▼▼▼
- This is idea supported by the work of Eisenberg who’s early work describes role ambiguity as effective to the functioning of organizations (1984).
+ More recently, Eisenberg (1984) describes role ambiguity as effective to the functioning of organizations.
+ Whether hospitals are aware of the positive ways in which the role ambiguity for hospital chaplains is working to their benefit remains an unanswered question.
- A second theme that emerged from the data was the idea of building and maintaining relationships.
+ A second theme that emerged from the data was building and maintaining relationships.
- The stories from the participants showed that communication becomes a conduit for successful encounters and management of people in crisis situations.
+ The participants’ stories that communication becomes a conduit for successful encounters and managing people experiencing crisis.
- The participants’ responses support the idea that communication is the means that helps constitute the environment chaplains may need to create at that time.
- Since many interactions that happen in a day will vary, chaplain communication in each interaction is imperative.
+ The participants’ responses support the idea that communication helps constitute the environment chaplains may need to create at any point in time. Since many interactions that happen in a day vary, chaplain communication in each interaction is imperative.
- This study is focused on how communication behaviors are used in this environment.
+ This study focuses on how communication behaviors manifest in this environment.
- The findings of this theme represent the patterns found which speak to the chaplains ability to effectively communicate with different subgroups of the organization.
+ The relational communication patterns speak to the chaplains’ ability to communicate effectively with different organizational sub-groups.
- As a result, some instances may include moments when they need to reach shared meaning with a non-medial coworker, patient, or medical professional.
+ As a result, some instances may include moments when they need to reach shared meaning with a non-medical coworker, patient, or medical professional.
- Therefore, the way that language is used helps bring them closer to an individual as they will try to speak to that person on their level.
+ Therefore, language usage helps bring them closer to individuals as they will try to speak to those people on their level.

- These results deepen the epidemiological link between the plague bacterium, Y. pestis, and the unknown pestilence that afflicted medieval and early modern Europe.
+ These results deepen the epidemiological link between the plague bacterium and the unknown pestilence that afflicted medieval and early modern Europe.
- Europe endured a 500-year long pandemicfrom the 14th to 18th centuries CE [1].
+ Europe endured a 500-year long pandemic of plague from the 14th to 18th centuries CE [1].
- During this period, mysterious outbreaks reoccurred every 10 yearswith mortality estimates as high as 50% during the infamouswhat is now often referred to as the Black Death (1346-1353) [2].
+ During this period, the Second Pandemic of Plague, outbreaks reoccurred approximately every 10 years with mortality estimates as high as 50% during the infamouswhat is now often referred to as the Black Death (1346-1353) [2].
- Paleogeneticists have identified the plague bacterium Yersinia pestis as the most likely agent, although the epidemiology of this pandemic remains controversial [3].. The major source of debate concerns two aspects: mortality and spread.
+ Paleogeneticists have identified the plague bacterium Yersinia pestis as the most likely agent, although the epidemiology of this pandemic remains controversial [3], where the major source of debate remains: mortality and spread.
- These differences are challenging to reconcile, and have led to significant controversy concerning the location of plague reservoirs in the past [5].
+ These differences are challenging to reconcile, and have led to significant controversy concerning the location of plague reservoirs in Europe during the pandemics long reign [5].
▲▲▲
How to complete this task:
Write out the whole listing again, exactly as it stands.

Answer to this problem:
- This is idea supported by the work of Eisenberg who’s early work describes role ambiguity as effective to the functioning of organizations (1984).
+ More recently, Eisenberg (1984) describes role ambiguity as effective to the functioning of organizations.
+ Whether hospitals are aware of the positive ways in which the role ambiguity for hospital chaplains is working to their benefit remains an unanswered question.
- A second theme that emerged from the data was the idea of building and maintaining relationships.
+ A second theme that emerged from the data was building and maintaining relationships.
- The stories from the participants showed that communication becomes a conduit for successful encounters and management of people in crisis situations.
+ The participants’ stories that communication becomes a conduit for successful encounters and managing people experiencing crisis.
- The participants’ responses support the idea that communication is the means that helps constitute the environment chaplains may need to create at that time.
- Since many interactions that happen in a day will vary, chaplain communication in each interaction is imperative.
+ The participants’ responses support the idea that communication helps constitute the environment chaplains may need to create at any point in time. Since many interactions that happen in a day vary, chaplain communication in each interaction is imperative.
- This study is focused on how communication behaviors are used in this environment.
+ This study focuses on how communication behaviors manifest in this environment.
- The findings of this theme represent the patterns found which speak to the chaplains ability to effectively communicate with different subgroups of the organization.
+ The relational communication patterns speak to the chaplains’ ability to communicate effectively with different organizational sub-groups.
- As a result, some instances may include moments when they need to reach shared meaning with a non-medial coworker, patient, or medical professional.
+ As a result, some instances may include moments when they need to reach shared meaning with a non-medical coworker, patient, or medical professional.
- Therefore, the way that language is used helps bring them closer to an individual as they will try to speak to that person on their level.
+ Therefore, language usage helps bring them closer to individuals as they will try to speak to those people on their level.

- These results deepen the epidemiological link between the plague bacterium, Y. pestis, and the unknown pestilence that afflicted medieval and early modern Europe.
+ These results deepen the epidemiological link between the plague bacterium and the unknown pestilence that afflicted medieval and early modern Europe.
- Europe endured a 500-year long pandemicfrom the 14th to 18th centuries CE [1].
+ Europe endured a 500-year long pandemic of plague from the 14th to 18th centuries CE [1].
- During this period, mysterious outbreaks reoccurred every 10 yearswith mortality estimates as high as 50% during the infamouswhat is now often referred to as the Black Death (1346-1353) [2].
+ During this period, the Second Pandemic of Plague, outbreaks reoccurred approximately every 10 years with mortality estimates as high as 50% during the infamouswhat is now often referred to as the Black Death (1346-1353) [2].
- Paleogeneticists have identified the plague bacterium Yersinia pestis as the most likely agent, although the epidemiology of this pandemic remains controversial [3].. The major source of debate concerns two aspects: mortality and spread.
+ Paleogeneticists have identified the plague bacterium Yersinia pestis as the most likely agent, although the epidemiology of this pandemic remains controversial [3], where the major source of debate remains: mortality and spread.
- These differences are challenging to reconcile, and have led to significant controversy concerning the location of plague reservoirs in the past [5].
+ These differences are challenging to reconcile, and have led to significant controversy concerning the location of plague reservoirs in Europe during the pandemics long reign [5].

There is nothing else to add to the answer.